⟨

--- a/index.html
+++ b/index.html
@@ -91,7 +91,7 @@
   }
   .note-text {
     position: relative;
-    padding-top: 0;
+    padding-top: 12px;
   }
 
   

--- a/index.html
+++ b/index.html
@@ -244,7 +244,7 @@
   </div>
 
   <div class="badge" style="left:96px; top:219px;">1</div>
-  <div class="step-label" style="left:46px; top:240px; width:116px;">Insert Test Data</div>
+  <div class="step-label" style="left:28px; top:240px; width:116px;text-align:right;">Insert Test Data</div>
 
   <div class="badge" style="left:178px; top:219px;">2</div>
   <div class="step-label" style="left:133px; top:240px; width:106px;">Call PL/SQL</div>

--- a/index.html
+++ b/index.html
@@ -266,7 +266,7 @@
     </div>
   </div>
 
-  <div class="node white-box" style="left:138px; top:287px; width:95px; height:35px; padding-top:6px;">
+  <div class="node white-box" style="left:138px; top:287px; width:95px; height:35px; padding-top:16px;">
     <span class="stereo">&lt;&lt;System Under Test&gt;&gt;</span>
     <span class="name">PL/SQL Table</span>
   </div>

⟩
⟨

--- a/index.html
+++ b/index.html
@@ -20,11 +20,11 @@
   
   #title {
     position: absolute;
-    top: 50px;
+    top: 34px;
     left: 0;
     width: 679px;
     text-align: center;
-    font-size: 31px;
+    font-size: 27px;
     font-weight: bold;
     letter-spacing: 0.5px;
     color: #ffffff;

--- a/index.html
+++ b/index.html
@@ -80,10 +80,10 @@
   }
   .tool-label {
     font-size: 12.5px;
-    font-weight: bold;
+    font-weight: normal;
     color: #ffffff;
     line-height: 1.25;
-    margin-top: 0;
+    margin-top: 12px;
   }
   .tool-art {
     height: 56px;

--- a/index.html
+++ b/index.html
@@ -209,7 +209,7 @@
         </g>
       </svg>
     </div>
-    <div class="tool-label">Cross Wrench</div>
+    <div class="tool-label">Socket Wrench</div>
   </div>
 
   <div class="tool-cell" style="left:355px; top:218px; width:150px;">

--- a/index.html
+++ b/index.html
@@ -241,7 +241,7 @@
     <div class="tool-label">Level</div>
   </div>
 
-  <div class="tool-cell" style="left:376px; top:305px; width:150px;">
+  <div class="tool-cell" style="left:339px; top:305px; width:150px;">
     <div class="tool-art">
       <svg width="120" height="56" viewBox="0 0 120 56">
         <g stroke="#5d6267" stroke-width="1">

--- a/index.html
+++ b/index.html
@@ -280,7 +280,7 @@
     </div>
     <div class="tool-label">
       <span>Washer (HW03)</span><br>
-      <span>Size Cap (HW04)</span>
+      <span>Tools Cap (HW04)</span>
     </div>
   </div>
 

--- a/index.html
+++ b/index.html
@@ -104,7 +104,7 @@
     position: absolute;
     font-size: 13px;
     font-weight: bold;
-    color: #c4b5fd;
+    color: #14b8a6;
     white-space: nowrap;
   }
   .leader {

⟩

### Task objective
Which lines in the data above contain "cell"? Show each one.

### Result of the exercise
   <div class="tool-cell" style="left:355px; top:218px; width:150px;">
-  <div class="tool-cell" style="left:376px; top:305px; width:150px;">
+  <div class="tool-cell" style="left:339px; top:305px; width:150px;">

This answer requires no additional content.